We found that it works and we found that each of these sites, many of them were retrospectively looking through their case records from their own respective studies and some of them were randomised clinical trials. There was a big Cancer Research UK trial that participated to this, as did individual sites in Edinburgh and in Cambridge. So there was a lot of UK representation in this group. So what we found was that it works but the most exciting thing about what we found when we had these numbers is it’s not just the category of how much there is but the actual numerical estimate on the scale from 0 to 5, say 1.37 or something like that.  There’s a linear relationship between those numbers and the risk of the disease returning. It means we’re getting to a point where you’d be able to say, ‘Ah, the value that we found has this expectation in terms of risk,’ for an individual.

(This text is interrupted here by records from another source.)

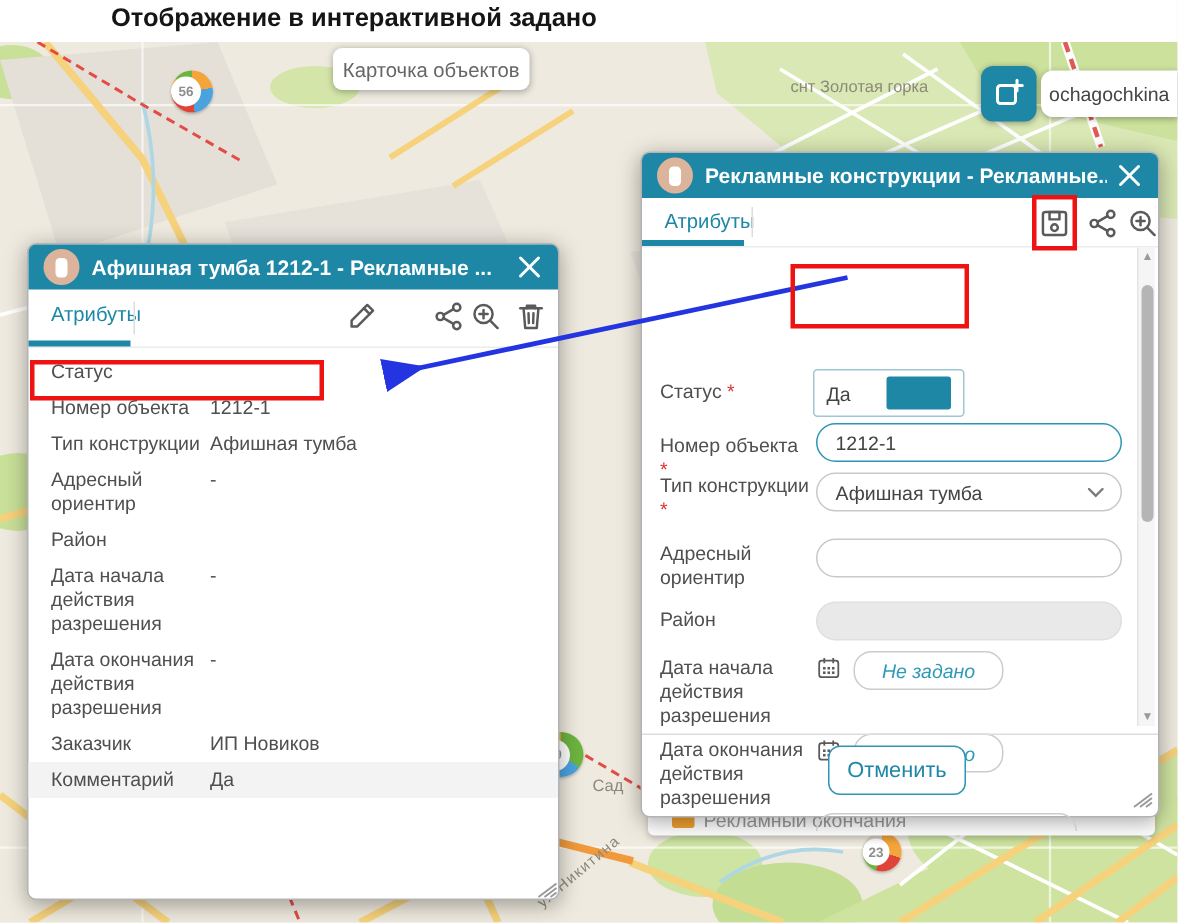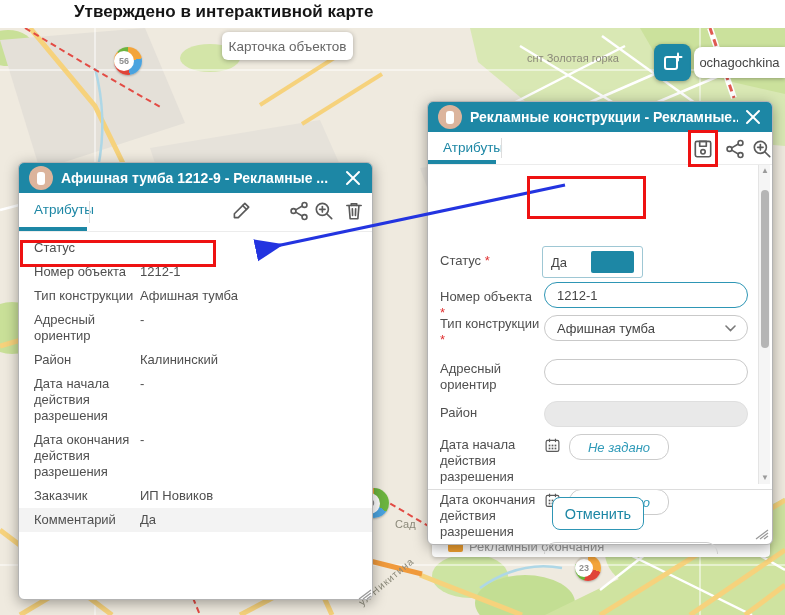"Утверждено в интерактивной карте" div.abs { text: Утверждено в интерактивной карте -> Отображение в интерактивной задано }
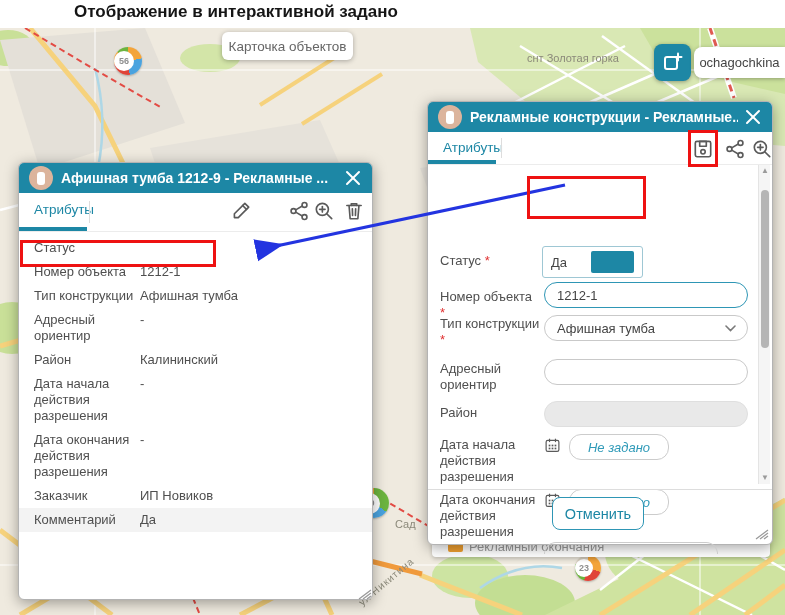"Афишная тумба 1212-9 - Рекламные" div.panel-title { text: 1212-9 -> 1212-1 }
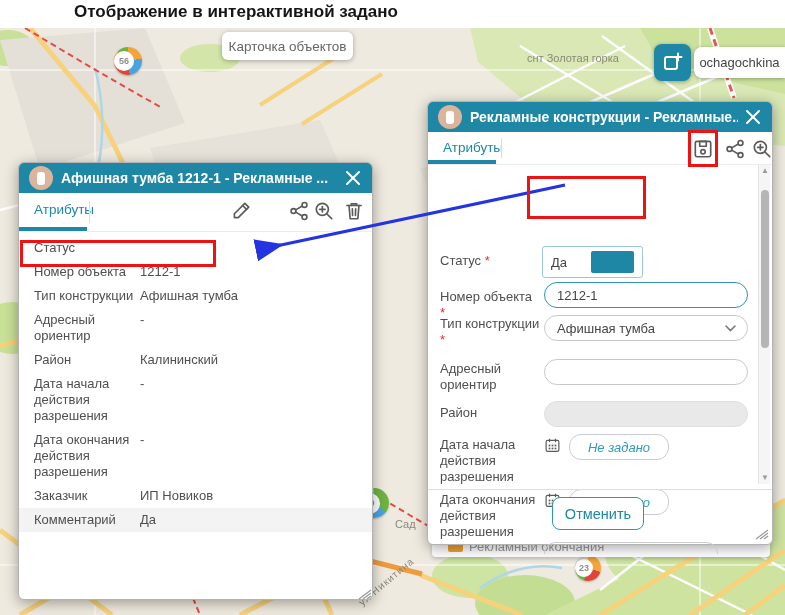"Калининский" div.v { html: <div>Калининский</div> -> none }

Did you look at event free survival?

Yes, event free survival and distant relapse free survival. They were basically the same result so we then for the rest of our studies we just chose one, we chose event free survival because that’s what the FDA had used when they looked at complete response.

How is the residual cancer burden index assessed?

When a surgery happens for breast surgery to remove what remains of the tumour and any lymph nodes that need to be sampled or removed, we look macroscopically to try to find. This is standard practice but this system says identify what you think is the largest cross-sectional area and then map it to the slides that will come out so that you can reconstruct from the slides the pattern, the extent and how much cancer there is and recreate it back to the picture. So that’s the foundation of what we’re doing here. It is simply just a way of providing some structure and organisation and standardisation around the way we approach the reporting of residual disease from the very moment we receive the specimen from surgery.

Do all cancer centres collect this sort of information?

No, they don’t. When we first reported on this at the ASCO meeting in 2006, soon followed with a paper, we set up a free website so that people can go to the website and there are educational videos and there are illustrations and protocols and descriptions and you can walk through the whole process and understand it. Most importantly the first thing you get to is a calculator so you can enter the data and create it, or the computer will automatically provide the index score and which of the four categories that index score falls into. That website currently continues to grow in its usage; so that website page was visited 16,000 times last month which is quite a lot. I think that it could be visited many times, people might just go there just to look so we don’t really know how often it’s actually used, how many patients it directly affects, but it’s quite widely used from that perspective. But for pathology around the world and even particularly in the US we’re really at the cusp of needing to have a standardised protocol that we say, ‘This is the way we’re going to do this for everybody.’ We’re not there yet but this will be an important study because it’s a big study and it provides some good foundational evidence to support certain elements of what might be in that kind of template. Because we don’t want to just make everybody collect information that’s not useful. So it’s very important but the implementation and adoption will continue to be things that we’re focussing on.

Is there anything you’d like to add?

Yes, the thing that I’d like to add overall is that this came together really very efficiently and quickly with a tremendous collaborative spirit. So the pathologists and oncologists and surgeons who have worked together to put this data together really took the time and trouble to get as much potentially useful information provided as well so that it can be a whole portfolio of analyses and studies to ask clinically relevant questions, several questions in the future, from this 5,000 patient meta-analysis.